EXERCISE: Write out, character for character, the line containing "- ./ghas-performance-test.sh --concurrency 5 --duration" and all lines after it up to the end of the listing.

===

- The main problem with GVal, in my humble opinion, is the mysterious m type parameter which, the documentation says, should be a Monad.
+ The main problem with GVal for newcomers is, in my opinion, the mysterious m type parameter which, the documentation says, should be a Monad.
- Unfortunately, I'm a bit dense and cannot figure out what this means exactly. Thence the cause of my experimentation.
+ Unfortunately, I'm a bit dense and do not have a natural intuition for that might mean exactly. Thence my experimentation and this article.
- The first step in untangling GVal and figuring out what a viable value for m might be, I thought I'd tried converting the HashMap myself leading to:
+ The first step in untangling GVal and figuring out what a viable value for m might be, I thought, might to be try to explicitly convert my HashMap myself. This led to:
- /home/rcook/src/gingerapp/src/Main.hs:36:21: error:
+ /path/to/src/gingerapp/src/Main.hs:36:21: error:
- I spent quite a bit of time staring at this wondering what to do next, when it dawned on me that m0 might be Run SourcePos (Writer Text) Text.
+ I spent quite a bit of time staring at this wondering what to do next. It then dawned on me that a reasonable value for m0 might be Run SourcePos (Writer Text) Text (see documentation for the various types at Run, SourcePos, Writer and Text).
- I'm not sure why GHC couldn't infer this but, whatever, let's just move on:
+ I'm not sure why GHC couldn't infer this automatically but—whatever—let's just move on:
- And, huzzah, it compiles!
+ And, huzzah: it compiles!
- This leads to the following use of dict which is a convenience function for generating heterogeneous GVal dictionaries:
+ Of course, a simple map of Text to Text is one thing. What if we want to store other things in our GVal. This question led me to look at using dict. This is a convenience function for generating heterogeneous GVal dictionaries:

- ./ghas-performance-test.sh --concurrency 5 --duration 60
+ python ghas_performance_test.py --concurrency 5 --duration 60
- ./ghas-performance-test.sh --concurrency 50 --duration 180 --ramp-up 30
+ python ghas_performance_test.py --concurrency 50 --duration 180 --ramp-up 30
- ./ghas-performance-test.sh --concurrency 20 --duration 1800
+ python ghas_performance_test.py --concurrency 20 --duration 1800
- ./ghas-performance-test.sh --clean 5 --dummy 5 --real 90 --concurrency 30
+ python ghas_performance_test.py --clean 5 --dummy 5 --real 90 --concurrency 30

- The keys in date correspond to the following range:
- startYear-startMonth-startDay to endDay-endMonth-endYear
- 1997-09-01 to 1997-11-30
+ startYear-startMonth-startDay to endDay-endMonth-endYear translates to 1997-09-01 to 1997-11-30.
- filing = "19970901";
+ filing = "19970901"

===

TASK OUTPUT:
- ./ghas-performance-test.sh --concurrency 5 --duration 60
+ python ghas_performance_test.py --concurrency 5 --duration 60
- ./ghas-performance-test.sh --concurrency 50 --duration 180 --ramp-up 30
+ python ghas_performance_test.py --concurrency 50 --duration 180 --ramp-up 30
- ./ghas-performance-test.sh --concurrency 20 --duration 1800
+ python ghas_performance_test.py --concurrency 20 --duration 1800
- ./ghas-performance-test.sh --clean 5 --dummy 5 --real 90 --concurrency 30
+ python ghas_performance_test.py --clean 5 --dummy 5 --real 90 --concurrency 30

- The keys in date correspond to the following range:
- startYear-startMonth-startDay to endDay-endMonth-endYear
- 1997-09-01 to 1997-11-30
+ startYear-startMonth-startDay to endDay-endMonth-endYear translates to 1997-09-01 to 1997-11-30.
- filing = "19970901";
+ filing = "19970901"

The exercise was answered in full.